A condensação pode chegar ao ponto de produzir a resistência e a tangibilidade. É o caso das mãos que podemos ver e tocar. Mas essa condensação ─ e esta é a única palavra de que nos podemos servir, para dar uma ideia, embora imperfeita, de nosso pensamento ─ esta condensação, íamos dizendo, ou ainda essa solidificação da matéria etérea, é apenas temporária ou acidental, porque esse não é o seu estado normal. Eis por que, em um dado momento, as aparições tangíveis nos escapam como uma sombra. Assim, do mesmo modo que um corpo se nos apresenta em estado sólido, líquido ou gasoso, conforme o grau de condensação, assim a matéria etérea do perispírito pode aparecer-nos em estado sólido, vaporoso visível ou vaporoso invisível.
Veremos, a seguir, como se opera essa modificação.
A mão aparente, tangível, oferece uma resistência: exerce pressão, deixa impressões, opera uma tração sobre os objetos que seguramos. Nela há, pois, uma força. Ora, estes fatos, que não são hipóteses, podem levar-nos à explicação das manifestações físicas.
Notemos, antes de mais nada, que essa mão obedece a uma inteligência, pois age espontaneamente; dá sinais inequívocos de uma vontade e obedece a um pensamento: pertence, pois, a um ser completo, que só nos mostra essa parte de si mesmo, e a prova é que produz impressões com as partes invisíveis; os dentes deixam marcas na pele e produzem dor.
Entre as diversas manifestações, uma das mais interessantes é, sem dúvida, o toque espontâneo de instrumentos de música. Os pianos e acordeons são aparentemente os instrumentos prediletos. Este fenômeno é explicado muito naturalmente pelo que precede. A mão que tem a força para apanhar um objeto, também pode tê-la para fazer pressão sobre as teclas e fazê-las soar. Aliás, por diversas vezes vimos os dedos em ação, e quando a mão não é vista, veem-se as teclas em movimento e o fole a distender-se e fechar-se. As teclas só podem ser movidas por mão invisível, a qual dá mostras de inteligência, tocando árias perfeitamente ritmadas e não sons incoerentes.

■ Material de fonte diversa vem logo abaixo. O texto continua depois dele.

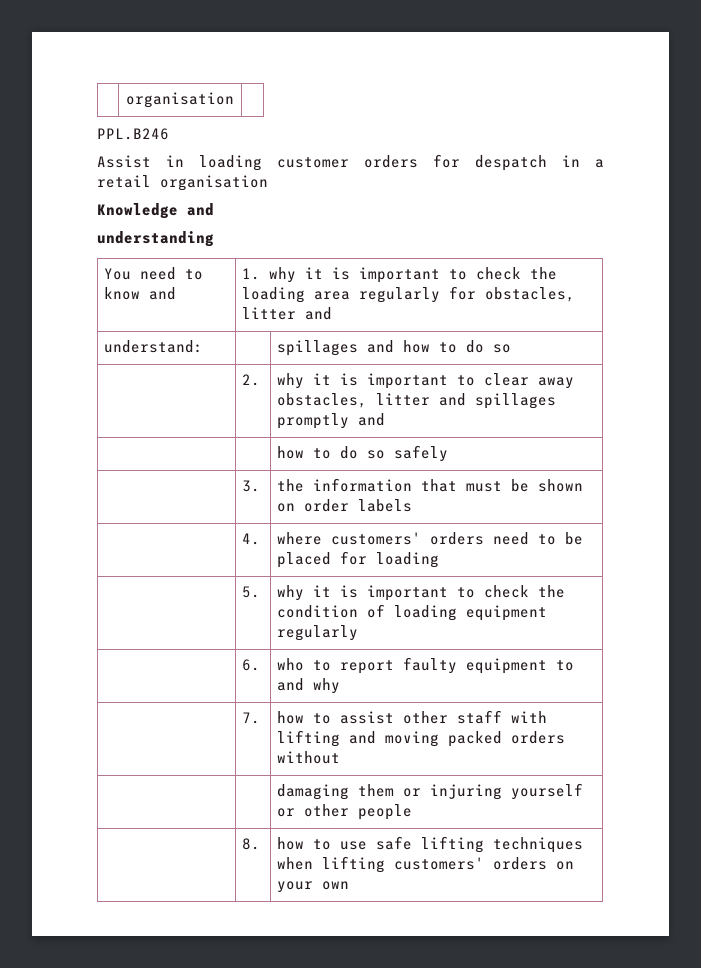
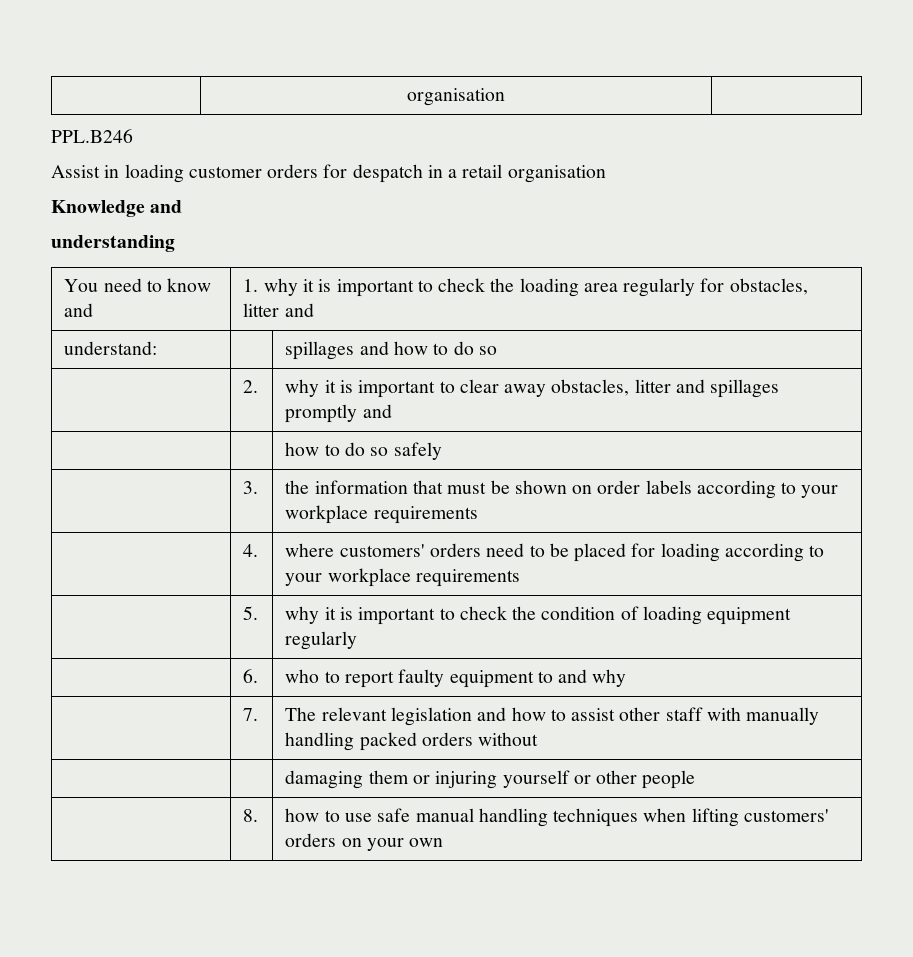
- | 3. | the information that must be shown on order labels
+ | 3. | the information that must be shown on order labels according to your workplace requirements
- | 4. | where customers' orders need to be placed for loading
+ | 4. | where customers' orders need to be placed for loading according to your workplace requirements
- | 7. | how to assist other staff with lifting and moving packed orders without
+ | 7. | The relevant legislation and how to assist other staff with manually handling packed orders without
- | 8. | how to use safe lifting techniques when lifting customers' orders on your own
+ | 8. | how to use safe manual handling techniques when lifting customers' orders on your own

Desde que essa mão pode enfiar-nos as unhas na carne, beliscar-nos, arrebatar aquilo que temos na mão; desde que a vemos apanhar e transportar um objeto, assim como nós o faríamos, também nos pode dar pancadas, erguer e derrubar uma mesa, tocar uma campainha, puxar uma cortina e até mesmo nos dar uma bofetada invisível.
Perguntarão talvez como essa mão, no estado vaporoso invisível, pode ter a mesma força que no estado tangível. E por que não? Vemos o ar derrubar edifícios, o gás lançar projéteis, a eletricidade transmitir sinais, o fluido do ímã levantar massas? Por que a matéria etérea do perispírito seria menos poderosa? Mas não a queiramos submeter às nossas experiências de laboratório e às nossas fórmulas algébricas. Principalmente pelo fato de havermos tomado os gases como termo de comparação, não lhes vamos atribuir propriedades idênticas, nem computar sua força do mesmo modo pelo qual calculamos a do vapor. Até agora ela escapa a todos os nossos instrumentos. É uma nova ordem de ideias, fora da competência das ciências exatas. Eis por que essas ciências não nos oferecem a aptidão especial para apreciá-las.

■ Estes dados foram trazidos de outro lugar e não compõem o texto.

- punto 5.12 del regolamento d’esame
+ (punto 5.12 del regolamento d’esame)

Damos esta teoria do movimento dos corpos sólidos sob a influência dos Espíritos apenas para mostrar a questão sob todos os seus aspectos e provar que, sem nos afastarmos muito das ideias recebidas, é possível dar-nos conta da ação dos Espíritos sobre a matéria inerte. Há, porém, uma outra, de alto alcance filosófico, dada pelos próprios Espíritos, e que lança sobre este problema uma luz inteiramente nova. Ela será mais bem compreendida depois que a tiverem lido. Aliás, é útil conhecer todos os sistemas, a fim de poder compará-los.
Resta agora explicar como se opera essa modificação da substância etérea do perispírito; por que processo o Espírito opera e, em consequência, o papel dos médiuns de influência física na produção desses fenômenos; aquilo que em tais circunstâncias neles se passa; a causa e a natureza de suas faculdades, etc.
É o que faremos no próximo artigo.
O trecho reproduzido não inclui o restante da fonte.